14/03/2021

E aí, querido cinéfilo?! - Entrevista #313 - Geo Abreu


O que seria de nós sonhadores sem o cinema? A sétima arte tem poderes mais potentes do que qualquer superman, nos teletransporta para emoções, situações, onde conseguimos lapidar nossa maneira de enxergar o mundo através da ótica exposta de pessoas diferentes. Por isso, para qualquer um que ama cinema, conversar sobre curiosidades, gostos e situações engraçadas/inusitadas são sempre uma delícia, conhecer amigos cinéfilos através da grande rede (principalmente) faz o mundo ter mais sentido e a constatação de que não estamos sozinhos quando pensamos nesse grande amor que temos pelo cinema.

 

Nossa entrevista de hoje é cinéfila, de Belém (Pará). Geo Abreu tem 41 anos, é historiadora, crítica de cinema e educadora popular em audiovisual. Já produziu, dirigiu e roteirizou um curta chamado A Mulher do Fim do Mundo. Hoje escreve para a Revista Multiplot! e compõe a equipe do Festival Semana de Cinema.

 

1) Na sua cidade, qual sua sala de cinema preferida em relação a programação? Detalhe o porquê da escolha.

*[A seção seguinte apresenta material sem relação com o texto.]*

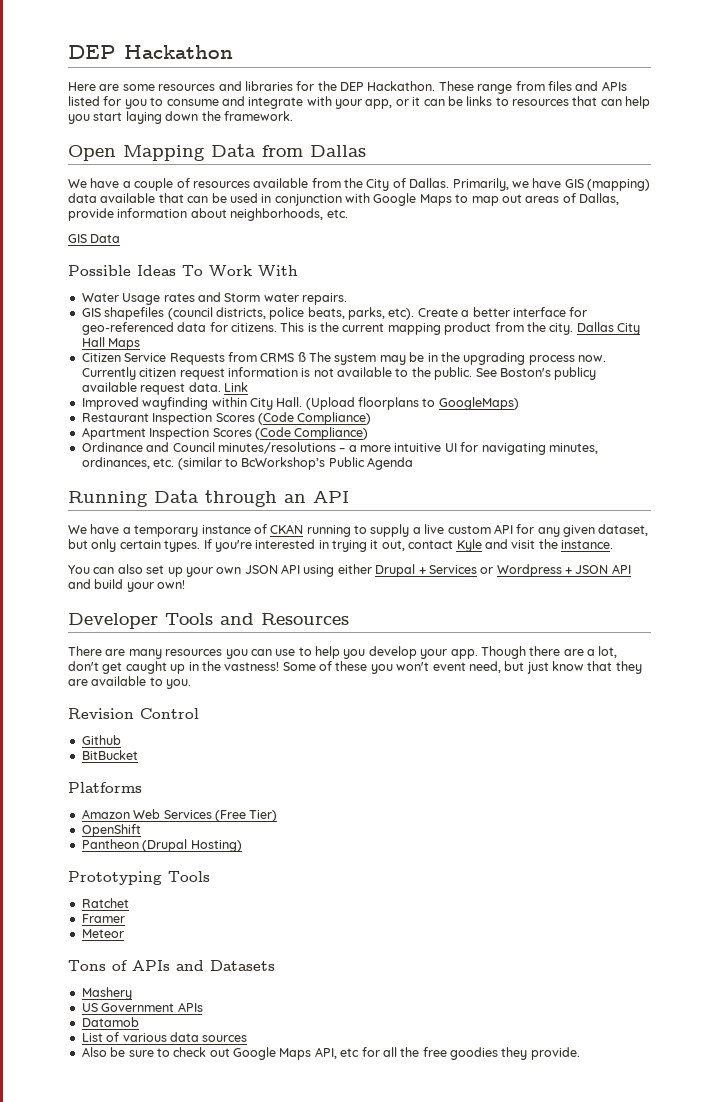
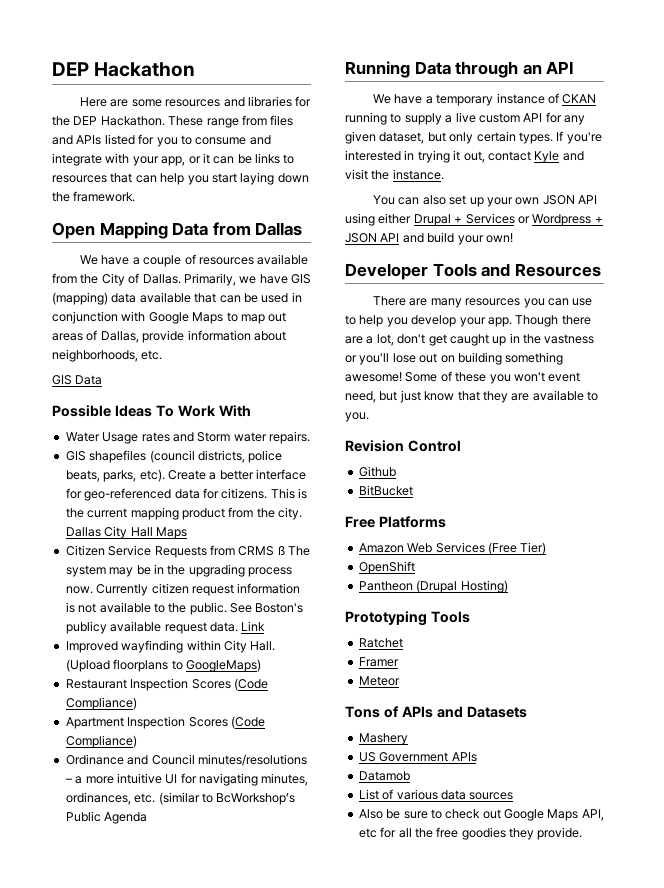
- Though there are a lot, don't get caught up in the vastness!
+ Though there are a lot, don't get caught up in the vastness or you'll lose out on building something awesome!
- Platforms
+ Free Platforms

O Cine Líbero Luxardo. Porque é uma sala com mais de 30 anos de atividade e faz parte da minha história: Foi lá que vi todos os clássicos da minha formação cinéfila. E mesmo depois de tanto tempo continua tendo a melhor curadoria da cidade, sendo hoje a última sala de cinema fora de um shopping.

 

2) Qual o primeiro filme que você lembra de ter visto e pensado: cinema é um lugar diferente.

Sinceramente não lembro e nem tenho uma resposta pronta pra isso mas, pensando aqui nas sessões históricas que vi no Líbero, vou citar O sabor do chá verde sobre o arroz, do Yasujiro Ozu. Vi numa cópia sofrível e ainda assim movimentou alguma coisa inexplicável em mim... arrisco dizer que uma espécie de encontro com o sublime, algo assim.

 

3) Qual seu diretor favorito e seu filme favorito dele?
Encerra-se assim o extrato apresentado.